**DESCRIPTION OF THE TASK:** Lines with the word "border" are the ones wanted. Copy each of them from the entries below.

Start of PROVIDED ENTRIES

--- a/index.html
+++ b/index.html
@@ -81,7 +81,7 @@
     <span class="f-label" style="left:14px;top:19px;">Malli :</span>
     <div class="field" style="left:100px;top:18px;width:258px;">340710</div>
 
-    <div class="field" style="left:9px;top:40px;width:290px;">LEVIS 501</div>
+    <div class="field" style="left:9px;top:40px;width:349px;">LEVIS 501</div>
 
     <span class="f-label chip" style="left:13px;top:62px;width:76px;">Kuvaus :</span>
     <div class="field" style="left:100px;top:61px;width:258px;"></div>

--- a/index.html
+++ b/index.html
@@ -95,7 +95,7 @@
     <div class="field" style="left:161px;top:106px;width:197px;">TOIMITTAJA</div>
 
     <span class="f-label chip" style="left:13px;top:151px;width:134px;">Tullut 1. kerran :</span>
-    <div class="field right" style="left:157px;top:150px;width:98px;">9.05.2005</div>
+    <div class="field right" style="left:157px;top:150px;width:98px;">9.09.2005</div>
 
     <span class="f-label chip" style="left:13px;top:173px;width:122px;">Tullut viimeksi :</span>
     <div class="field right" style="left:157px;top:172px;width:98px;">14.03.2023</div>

End of PROVIDED ENTRIES
Start of PROVIDED ENTRIES

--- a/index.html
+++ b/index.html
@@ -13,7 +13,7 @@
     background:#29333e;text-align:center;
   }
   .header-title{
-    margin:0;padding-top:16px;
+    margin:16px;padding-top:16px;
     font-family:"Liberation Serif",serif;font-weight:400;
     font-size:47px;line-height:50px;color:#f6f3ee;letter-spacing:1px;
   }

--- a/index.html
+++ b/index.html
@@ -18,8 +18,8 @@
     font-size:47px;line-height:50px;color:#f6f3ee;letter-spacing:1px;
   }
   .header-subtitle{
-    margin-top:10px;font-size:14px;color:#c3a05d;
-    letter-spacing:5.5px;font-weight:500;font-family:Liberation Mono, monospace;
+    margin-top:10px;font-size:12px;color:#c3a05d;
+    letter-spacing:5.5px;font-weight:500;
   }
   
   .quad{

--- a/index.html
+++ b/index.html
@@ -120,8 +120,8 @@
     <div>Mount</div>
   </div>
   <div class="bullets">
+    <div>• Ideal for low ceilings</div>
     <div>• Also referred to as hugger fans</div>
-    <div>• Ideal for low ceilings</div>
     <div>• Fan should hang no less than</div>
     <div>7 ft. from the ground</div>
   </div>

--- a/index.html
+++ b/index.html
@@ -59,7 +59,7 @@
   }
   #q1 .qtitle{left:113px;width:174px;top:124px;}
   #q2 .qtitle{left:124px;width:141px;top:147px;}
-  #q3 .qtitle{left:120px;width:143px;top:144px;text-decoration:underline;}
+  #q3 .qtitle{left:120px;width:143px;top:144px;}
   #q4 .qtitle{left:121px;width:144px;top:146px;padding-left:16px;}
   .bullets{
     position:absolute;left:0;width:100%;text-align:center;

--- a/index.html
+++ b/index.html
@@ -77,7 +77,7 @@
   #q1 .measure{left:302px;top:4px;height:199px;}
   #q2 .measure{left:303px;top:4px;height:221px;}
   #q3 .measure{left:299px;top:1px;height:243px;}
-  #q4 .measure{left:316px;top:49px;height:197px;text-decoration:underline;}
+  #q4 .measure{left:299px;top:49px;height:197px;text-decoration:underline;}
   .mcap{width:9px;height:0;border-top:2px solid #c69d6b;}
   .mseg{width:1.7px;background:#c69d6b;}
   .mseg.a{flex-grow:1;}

End of PROVIDED ENTRIES
Start of PROVIDED ENTRIES

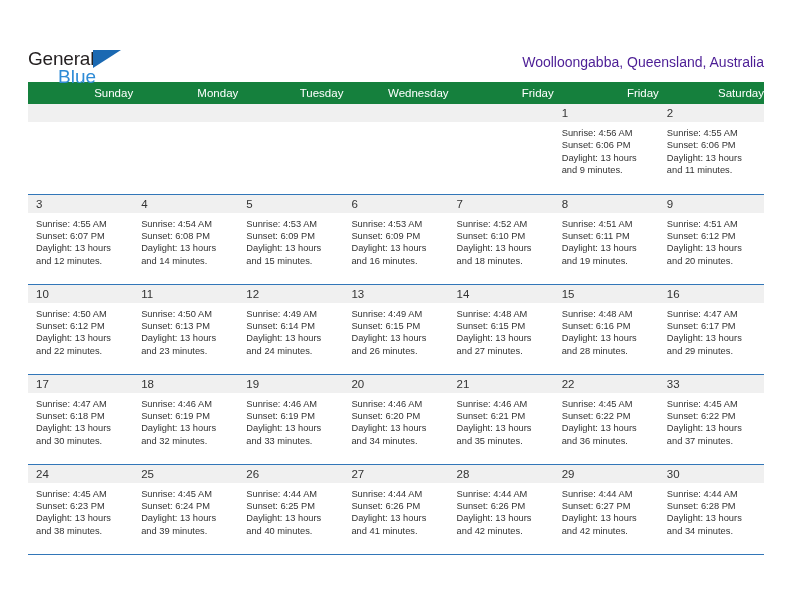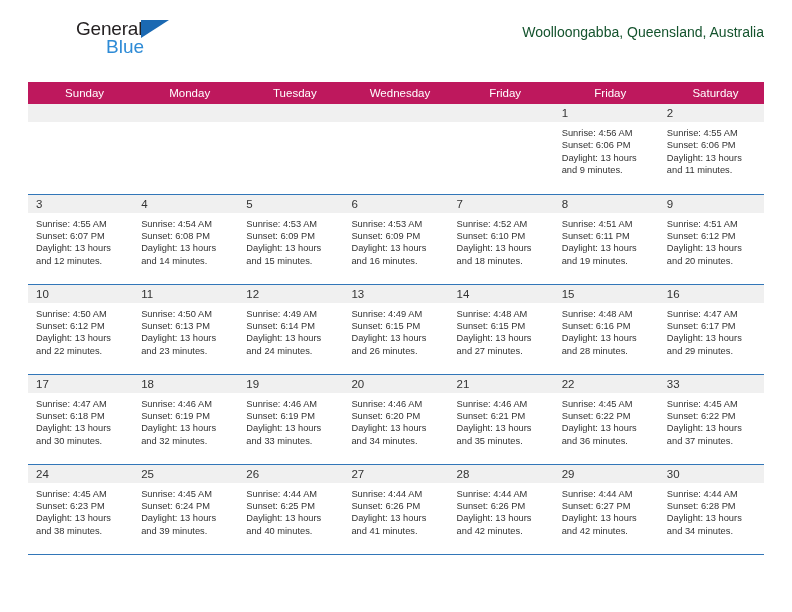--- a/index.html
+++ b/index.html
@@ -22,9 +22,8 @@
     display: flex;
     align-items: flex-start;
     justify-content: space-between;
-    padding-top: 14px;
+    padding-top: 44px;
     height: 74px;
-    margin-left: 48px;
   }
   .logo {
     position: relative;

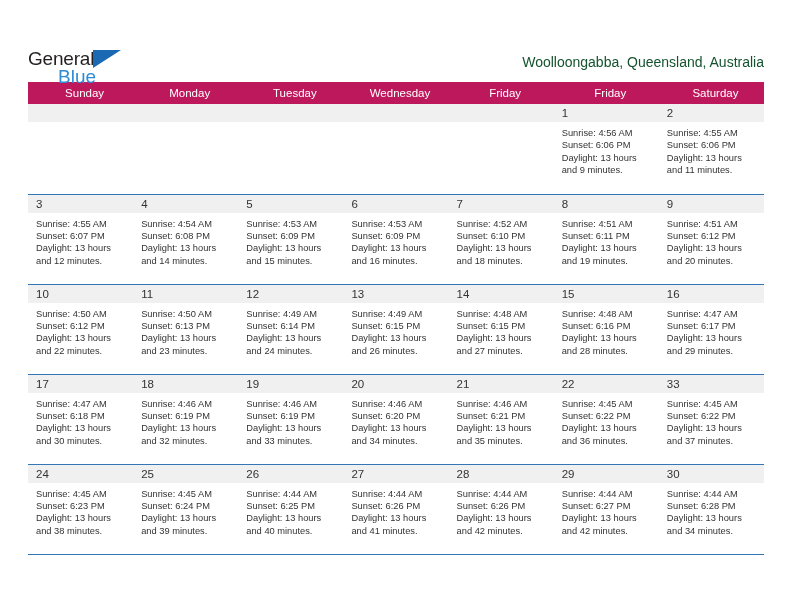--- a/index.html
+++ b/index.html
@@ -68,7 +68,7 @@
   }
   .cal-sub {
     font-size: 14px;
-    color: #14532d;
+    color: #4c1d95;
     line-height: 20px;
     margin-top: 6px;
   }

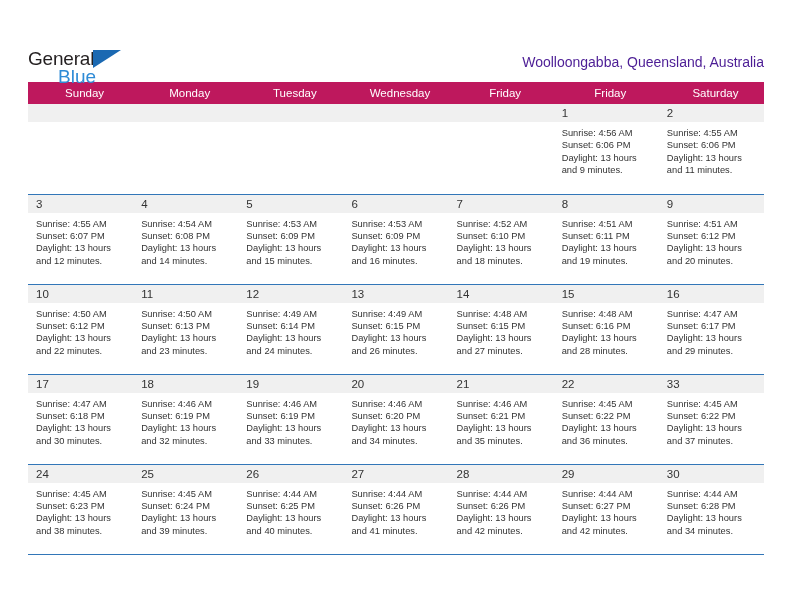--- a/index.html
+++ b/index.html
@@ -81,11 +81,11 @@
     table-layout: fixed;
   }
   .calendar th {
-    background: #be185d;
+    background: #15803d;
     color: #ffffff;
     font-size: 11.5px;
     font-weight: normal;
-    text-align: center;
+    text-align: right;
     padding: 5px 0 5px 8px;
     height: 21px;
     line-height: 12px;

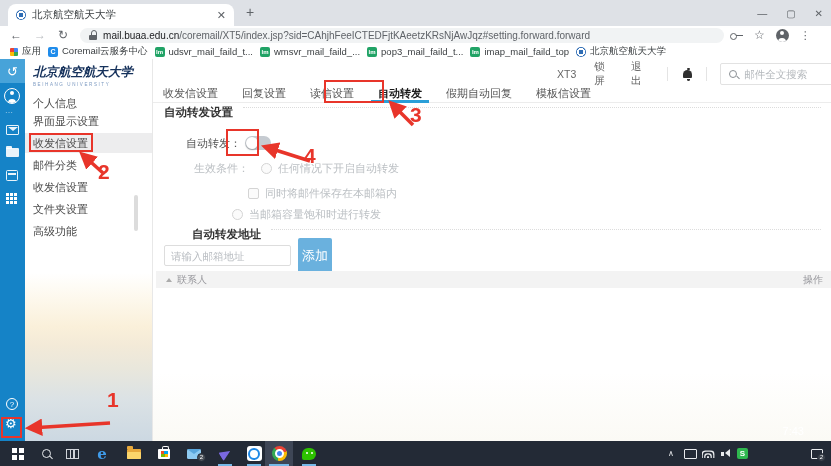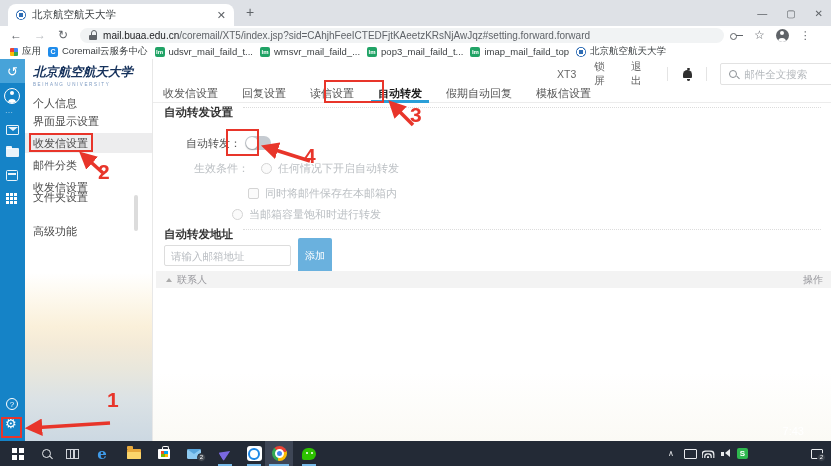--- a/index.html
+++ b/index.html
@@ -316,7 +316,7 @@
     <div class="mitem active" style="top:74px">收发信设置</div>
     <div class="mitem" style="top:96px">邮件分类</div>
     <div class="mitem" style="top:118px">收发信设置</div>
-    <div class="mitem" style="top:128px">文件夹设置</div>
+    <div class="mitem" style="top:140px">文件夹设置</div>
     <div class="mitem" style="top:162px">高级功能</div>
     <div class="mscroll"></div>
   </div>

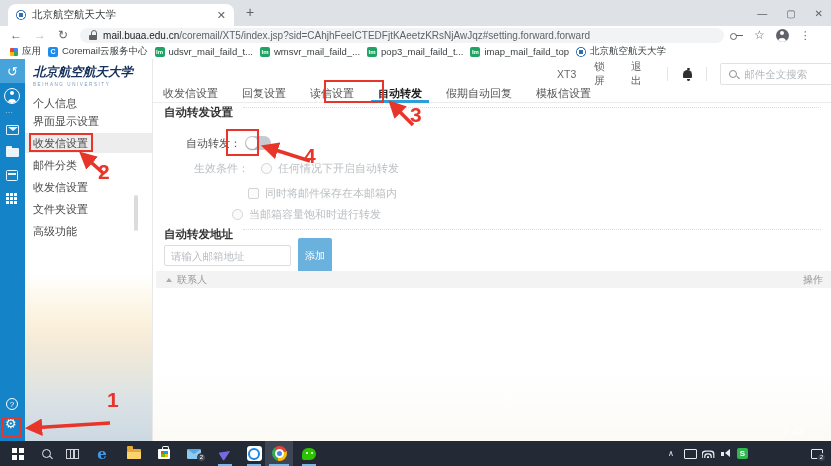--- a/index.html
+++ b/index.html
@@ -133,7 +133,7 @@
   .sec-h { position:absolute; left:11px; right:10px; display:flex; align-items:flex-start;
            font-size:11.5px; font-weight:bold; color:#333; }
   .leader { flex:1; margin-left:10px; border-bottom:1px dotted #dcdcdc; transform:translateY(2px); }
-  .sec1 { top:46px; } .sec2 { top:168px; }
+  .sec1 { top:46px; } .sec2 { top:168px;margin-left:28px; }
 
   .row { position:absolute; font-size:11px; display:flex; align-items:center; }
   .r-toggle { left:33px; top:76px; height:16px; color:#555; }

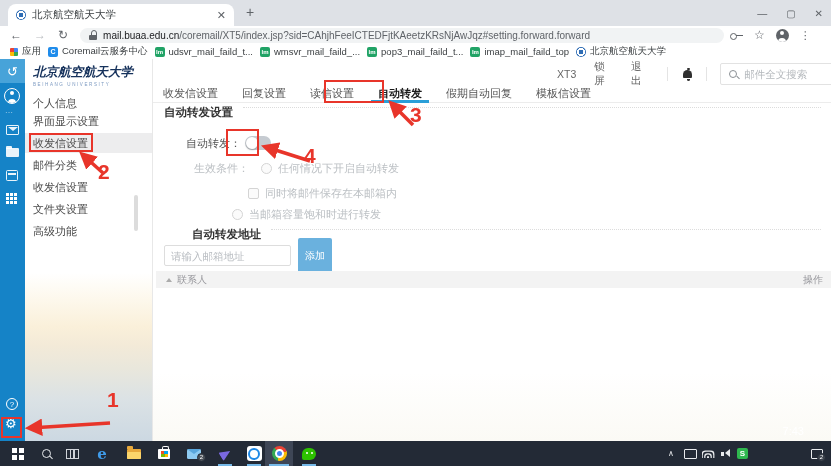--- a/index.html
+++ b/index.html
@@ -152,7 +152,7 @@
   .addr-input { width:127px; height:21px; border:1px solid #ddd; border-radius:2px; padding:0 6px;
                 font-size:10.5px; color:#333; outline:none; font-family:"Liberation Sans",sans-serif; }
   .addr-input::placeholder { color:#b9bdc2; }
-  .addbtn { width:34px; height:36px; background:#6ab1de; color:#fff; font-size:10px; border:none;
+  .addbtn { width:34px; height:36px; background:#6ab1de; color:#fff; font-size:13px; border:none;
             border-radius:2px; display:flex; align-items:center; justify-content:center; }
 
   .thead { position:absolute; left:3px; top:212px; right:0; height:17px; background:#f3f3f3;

End of PROVIDED ENTRIES

**REPLY:**
   .mcap{width:9px;height:0;border-top:2px solid #c69d6b;}
   .leader { flex:1; margin-left:10px; border-bottom:1px dotted #dcdcdc; transform:translateY(2px); }
   .addr-input { width:127px; height:21px; border:1px solid #ddd; border-radius:2px; padding:0 6px;
-  .addbtn { width:34px; height:36px; background:#6ab1de; color:#fff; font-size:10px; border:none;
+  .addbtn { width:34px; height:36px; background:#6ab1de; color:#fff; font-size:13px; border:none;
             border-radius:2px; display:flex; align-items:center; justify-content:center; }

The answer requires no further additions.